しかしながら厳しすぎる基準値に対して見直しを求める一般意見が多数寄せられたうえ、自動車業界からも規制に対する反発が大きかったことから2024年3月20日発表の最終案では開始から3年間、2027〜2029年の規制を緩和。


自動車メーカーがクリーンエネルギー車のサプライチェーンを確保できるよう、猶予期間を設けました。一方で、2032年販売モデルに関しては当初の基準と同様の規制が適用されるため、2030〜2032年の間の二酸化炭素削減のペースは上がる調整となりました。


ポイントは新車販売におけるZEVの範疇にプラグインハイブリッド車(PHV)やHVが加わった点です。これはメーカーがEVのみに限らず、PHVやHVを導入することを事実上認めたということ。


これにより今後数年はアメリカ国内のEVシフト減速が予想されるものの、2030年以降は元の規制案に比べてさらにハイペースな規制がはじまるため、急激にEV普及が推し進められるのではないでしょうか。

急激に伸びるHV販売台数

急激に伸びるHV販売台数

近年、アメリカではEV販売の流れが緩やかになってきたこともあり、HVに再びスポットライトが当てられています。EVが伸び悩む一方で、2023年のHVの新車販売台数は前年から65%増加した124万台を記録しEVを上回りました。


これは広大な国土を誇るアメリカならではの航続距離や充電時間に対する不安、EVの高額な車両価格など、さまざまな要因が重なった結果と言えるでしょう。


さらに前述の排ガス規制緩和によりPHVやHVが事実上容認されたこともあり、今後も数年は安定して供給される見込みがあります。そうともなるとEVより安価で、不安要素の少ないHVが今選ばれるのは不思議ではありません。


現在HVが再注目されているのを受け、日本の自動車メーカーのトヨタが注目されています。これまでトヨタはEVシフトが競合他社と比べて遅かったことから海外メディアからのバッシングの標的にされるなど、各所でその出遅れを指摘されていました。


しかしながら、アメリカ国内でEVとHVの立場が逆転したことにより事態は一変します。

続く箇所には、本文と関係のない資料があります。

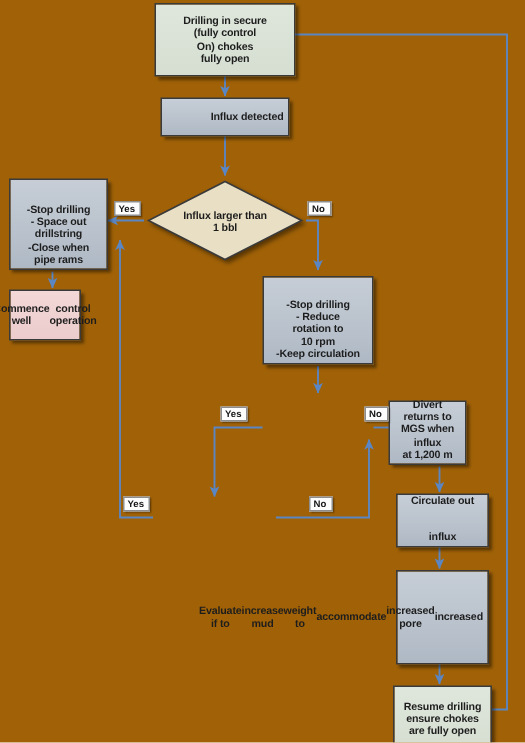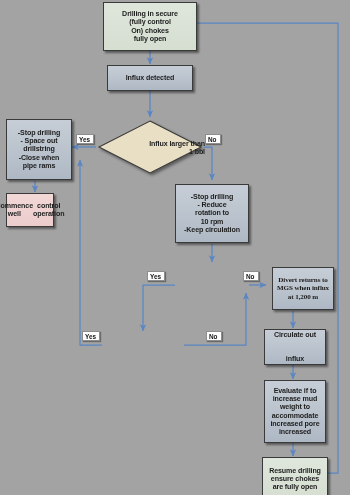"Drilling in secure" #chart { background: #a3a3a3 -> #a16207 }
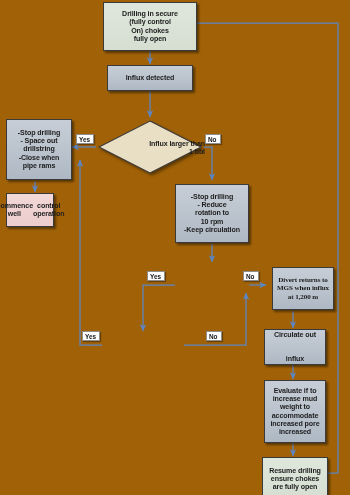"Influx detected" .fill-grey { justify-content: none -> flex-end }
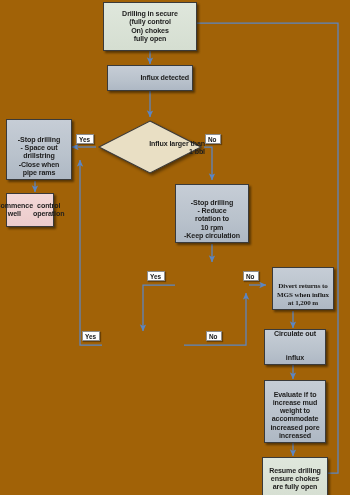"Influx larger than" div.dlabel { align-items: flex-end -> none }
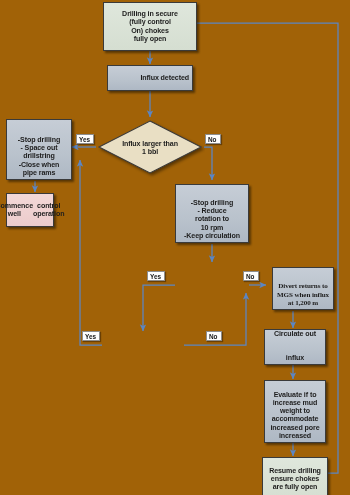"Divert returns to" div.node { font-family: Liberation Serif, serif -> none; left: 272px -> 259px; width: 62px -> 52px }
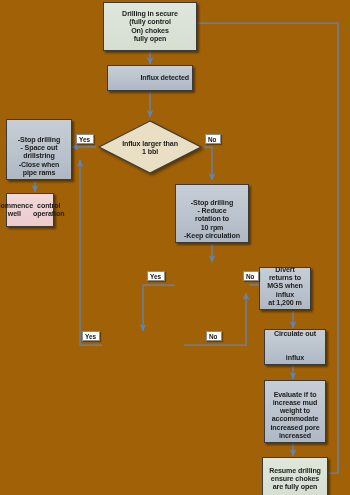"Evaluate if to" div.node { flex-direction: column -> row }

トヨタは20年以上前からHVに取り組み、プリウスをはじめとした数々の名HVを生み出してきました。HV市場では確固たる地位を確立していると言えるでしょう。


そして2024年度2月、トヨタの株式時価総額が50兆円を初めて超えたことで話題となっています。その大きな要因は為替変動による増益と、再びHVが注目を集めたことでトヨタ車の販売台数が急増したこと。競合に左右されない独自の戦略により、最王手自動車メーカーとしての価値を世に知らしめたのです。

カースモーラちゃんまとめ

今回は今後のアメリカのEVシフトについてお伝えしたよ。

そもそも2023年のアメリカのEV販売台数は約119万台、シェアはおよそ7.6%と、まだまだ充分にEVが普及しているとは言えない状況なんだ。州ごとに普及状況が異なるからEVのシェアが進んでいる地域があっても、平均すると低くなってしまうんだね。

そんなEVシフトをさらに進めるため、バイデン政権は2023年4月に新基準の排ガス規制を発表したみたい。しかしながら反発も大きかったことから2024年3月発表の最終案では規制を緩和されたんだ。ただし、2030年以降はさらに急速に規制が進むから、EVシフトもさらに加速するかもしれないね。

そして近年はアメリカではEVが落ち着いてきたこともあって、HVが再び注目されているんだ。緩和後の排ガス規制でもPHVやHVが容認されたことも、EVより安価なHVが選ばれている要因だよ。

今後アメリカではEVだけでなく、PHVやHVも一緒に普及していくことが予測されるよ。